Operator algebras in rigid C*-tensor categories

TL;DR

This paper develops a framework for operator algebras within rigid C*-tensor categories, generalizing classical results and properties of operator algebras to a categorical setting, unifying quantum group and tensor category theories.

Contribution

It introduces the concept of C*-algebra objects in rigid C*-tensor categories, extending classical operator algebra results and properties to this new categorical context.

Findings

Generalized Gelfand-Naimark and bicommutant theorems

Established Stinespring dilation theorem in the categorical setting

Unified analytic properties for quantum groups and tensor categories

Abstract

In this article, we define operator algebras internal to a rigid C*-tensor category $\mathcal{C}$. A C*/W*-algebra object in $\mathcal{C}$ is an algebra object $\mathbf{A}$ in $\operatorname{ind}$-$\mathcal{C}$ whose category of free modules ${\sf FreeMod}_{\mathcal{C}}(\mathbf{A})$ is a $\mathcal{C}$-module C*/W*-category respectively.
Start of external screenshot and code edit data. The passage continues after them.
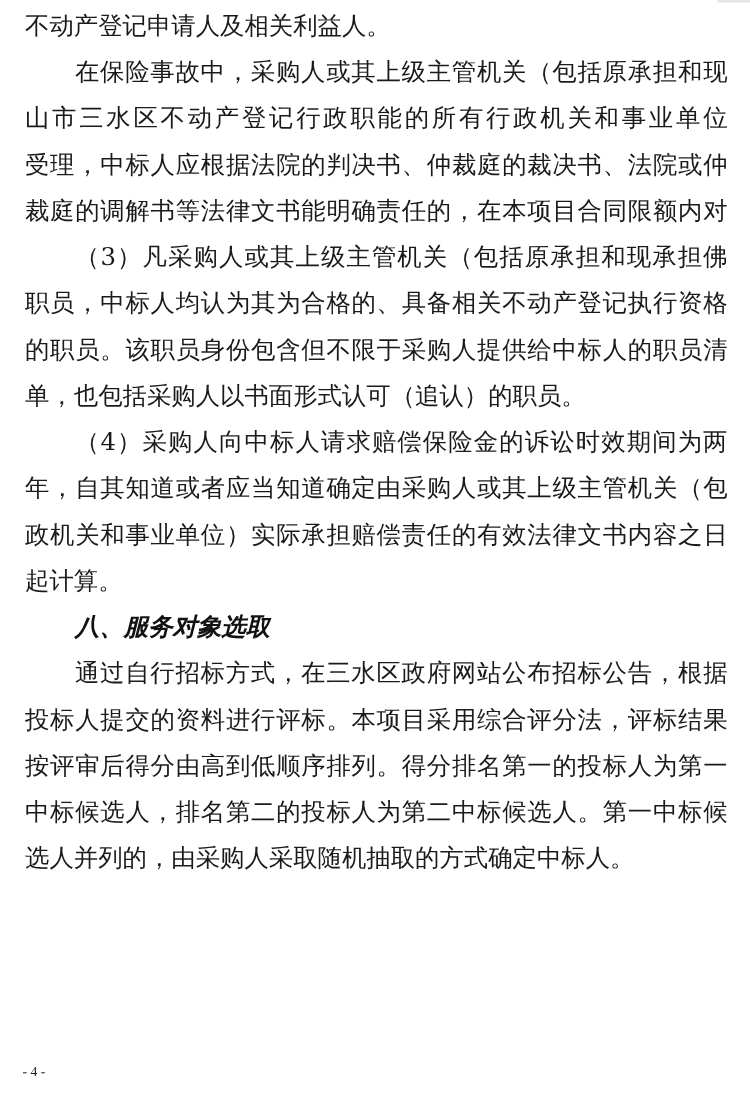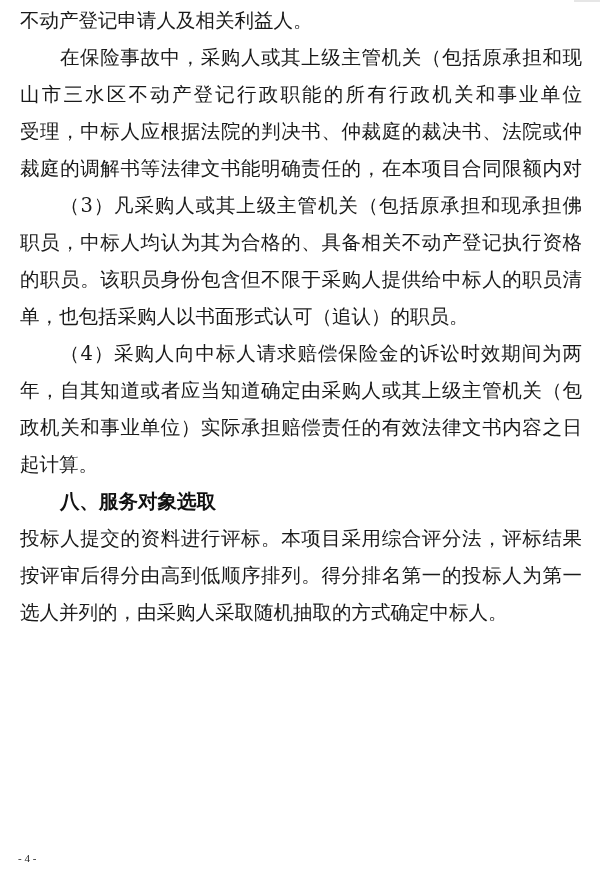--- a/index.html
+++ b/index.html
@@ -45,6 +45,7 @@
       font-family: "DejaVu Sans", "Liberation Sans", sans-serif;
       white-space: nowrap;
       color: #111;
+      font-style: italic;
     }
     .page-number {
       position: absolute;

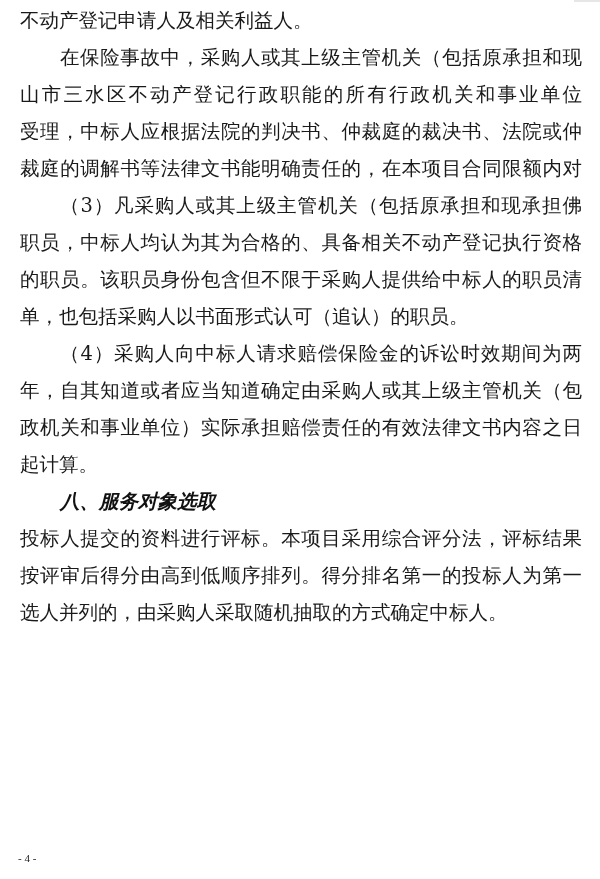--- a/index.html
+++ b/index.html
@@ -90,6 +90,7 @@
 
   <div class="heading">八、服务对象选取</div>
 
+  <div class="line indent">通过自行招标方式，在三水区政府网站公布招标公告，根据</div>
   <div class="line">投标人提交的资料进行评标。本项目采用综合评分法，评标结果</div>
   <div class="line">按评审后得分由高到低顺序排列。得分排名第一的投标人为第一</div>
   <div class="line last">选人并列的，由采购人采取随机抽取的方式确定中标人。</div>

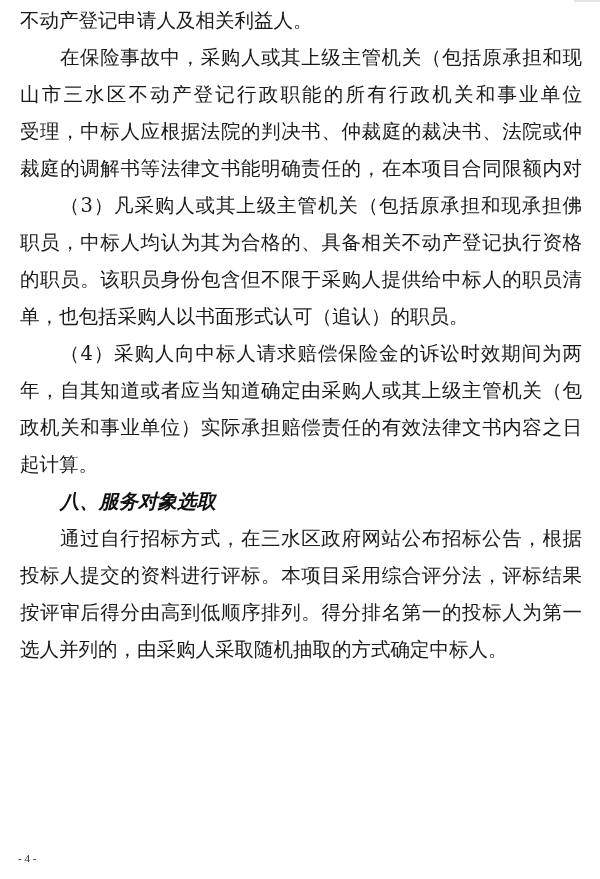--- a/index.html
+++ b/index.html
@@ -93,6 +93,7 @@
   <div class="line indent">通过自行招标方式，在三水区政府网站公布招标公告，根据</div>
   <div class="line">投标人提交的资料进行评标。本项目采用综合评分法，评标结果</div>
   <div class="line">按评审后得分由高到低顺序排列。得分排名第一的投标人为第一</div>
+  <div class="line">中标候选人，排名第二的投标人为第二中标候选人。第一中标候</div>
   <div class="line last">选人并列的，由采购人采取随机抽取的方式确定中标人。</div>
 
 </div>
When $\mathcal{C}={\sf Hilb_{f.d.}}$, the category of finite dimensional Hilbert spaces, we recover the usual notions of operator algebras. We generalize basic representation theoretic results, such as the Gelfand-Naimark and von Neumann bicommutant theorems, along with the GNS construction. We define the notion of completely positive maps between C*-algebra objects in $\mathcal{C}$ and prove the analog of the Stinespring dilation theorem. As an application, we discuss approximation and rigidity properties, including amenability, the Haagerup property, and property (T) for a connected W*-algebra $\mathbf{M}$ in $\mathcal{C}$. Our definitions simultaneously unify the definitions of analytic properties for discrete quantum groups and rigid C*-tensor categories.